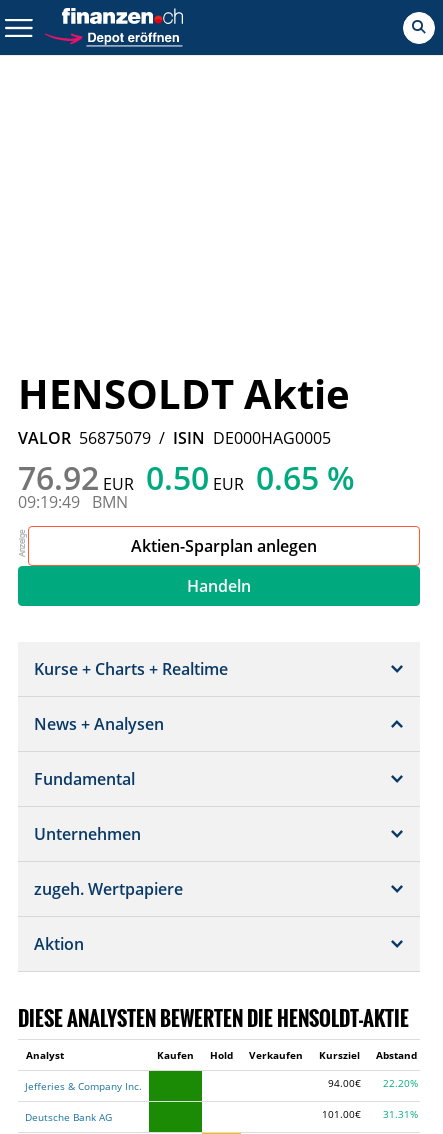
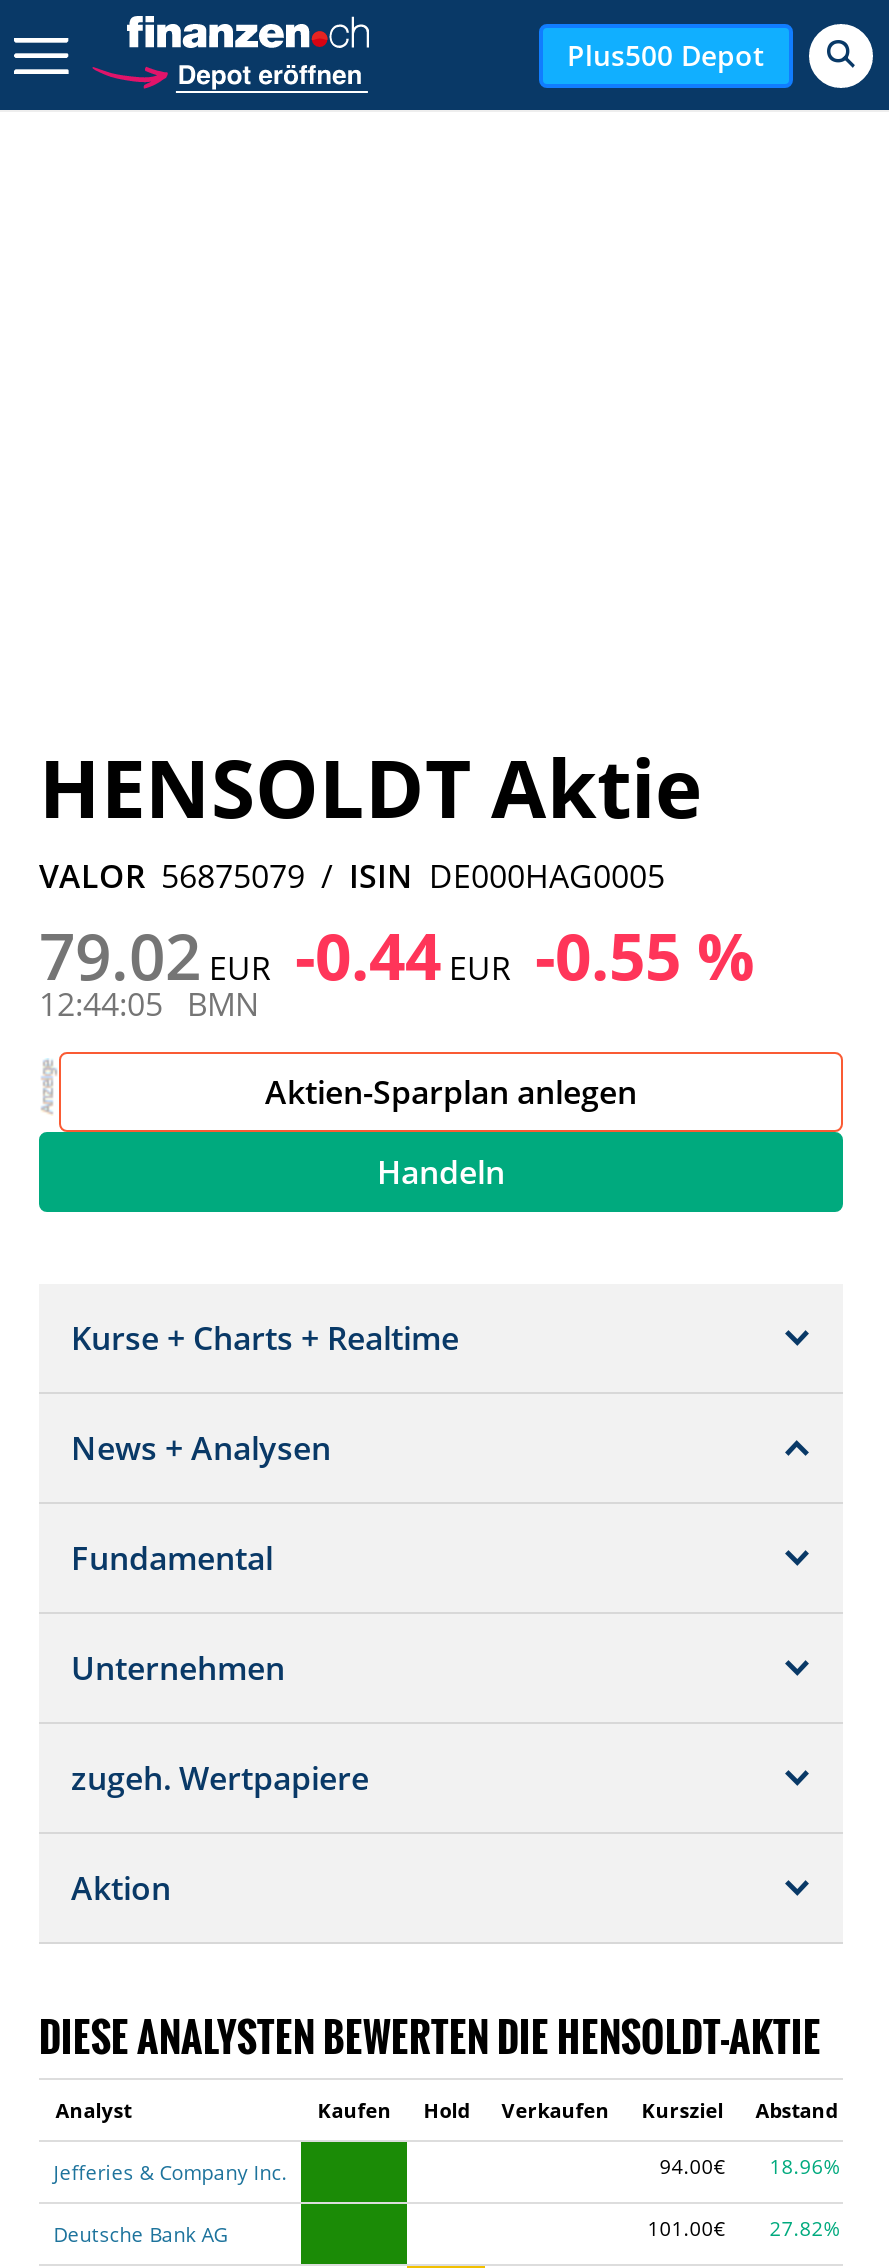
none -> [567,35,765,73] Plus500 Depot
[18,456,355,499] 76.92 EUR 0.50 EUR 0.65 % -> [39,912,755,998] 79.02 EUR -0.44 EUR -0.55 %
[18,491,128,513] 09:19:49 BMN -> [39,982,259,1026] 12:44:05 BMN
[383,1076,418,1090] 22.20% -> [770,2153,840,2181] 18.96%
[383,1107,418,1121] 31.31% -> [770,2215,840,2243] 27.82%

* ABOUT THIS TASK: In the listing above, find the line with "[383,1076,418,1090] 22.20% ->", then copy it and every later line exactly, through the last line, and nothing else.

* PROBLEM SOLUTION:
[383,1076,418,1090] 22.20% -> [770,2153,840,2181] 18.96%
[383,1107,418,1121] 31.31% -> [770,2215,840,2243] 27.82%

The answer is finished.